In the entries below, find the line with "reference: KB-8313 -> KB-6313" and the line with "total: 1184.57 -> 1150.81". Print those two and everything between them exactly, and nothing else.

--------------------------------------------------

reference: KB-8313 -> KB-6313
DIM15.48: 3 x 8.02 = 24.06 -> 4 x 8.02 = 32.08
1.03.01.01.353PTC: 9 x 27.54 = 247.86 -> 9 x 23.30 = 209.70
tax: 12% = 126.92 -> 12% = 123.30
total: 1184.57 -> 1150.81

--------------------------------------------------

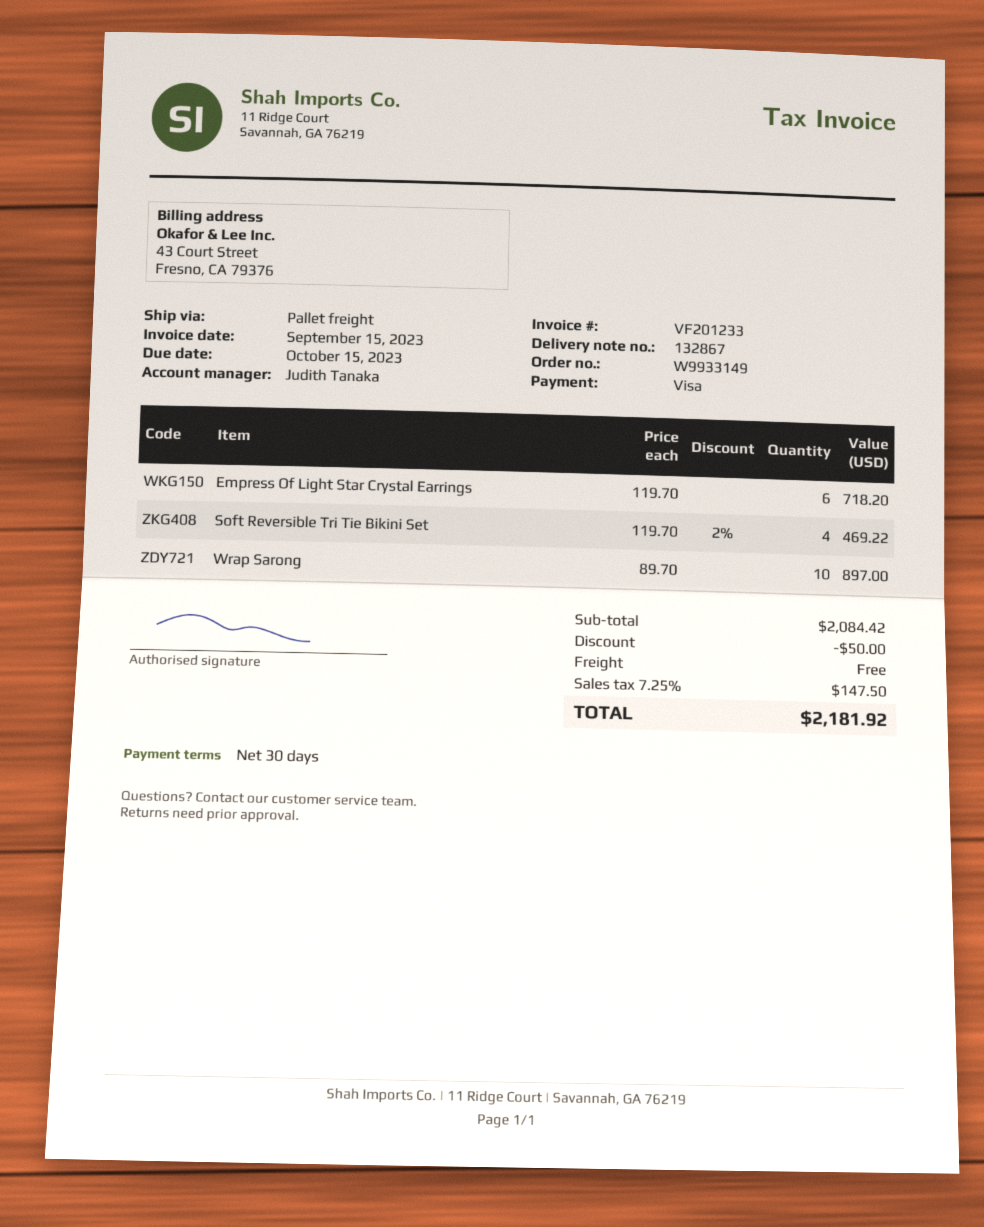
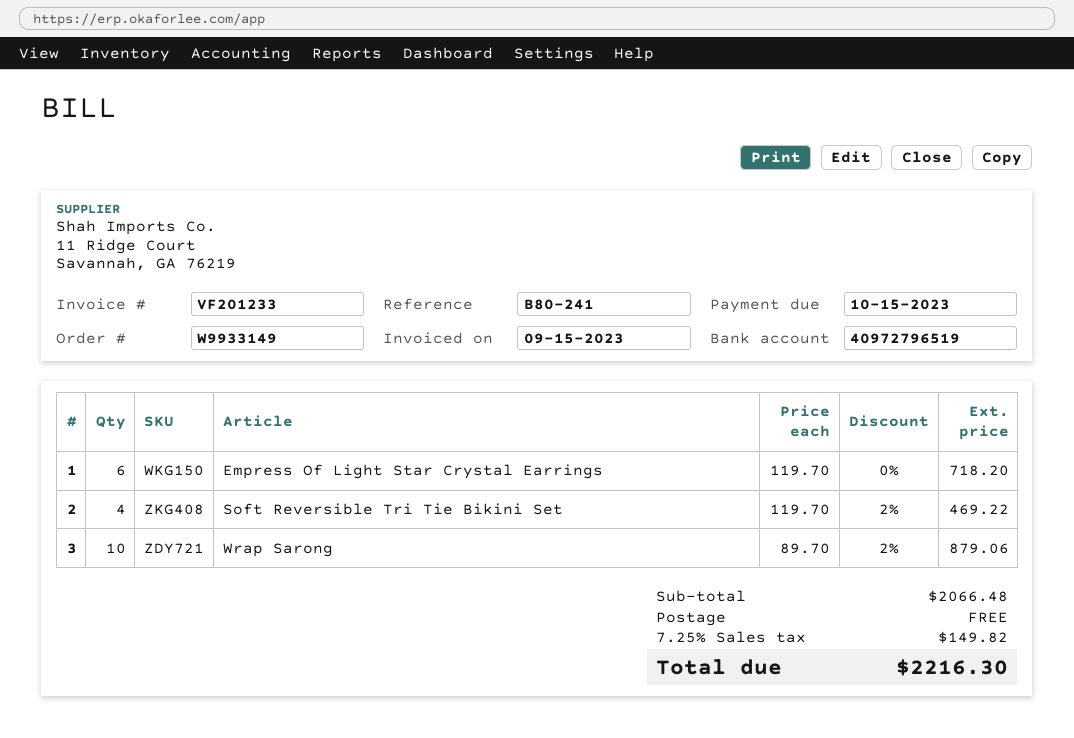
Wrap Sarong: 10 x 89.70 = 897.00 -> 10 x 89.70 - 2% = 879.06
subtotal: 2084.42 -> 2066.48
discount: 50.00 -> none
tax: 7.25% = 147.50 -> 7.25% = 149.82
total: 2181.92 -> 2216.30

--------------------------------------------------

Problem solution:
reference: KB-8313 -> KB-6313
DIM15.48: 3 x 8.02 = 24.06 -> 4 x 8.02 = 32.08
1.03.01.01.353PTC: 9 x 27.54 = 247.86 -> 9 x 23.30 = 209.70
tax: 12% = 126.92 -> 12% = 123.30
total: 1184.57 -> 1150.81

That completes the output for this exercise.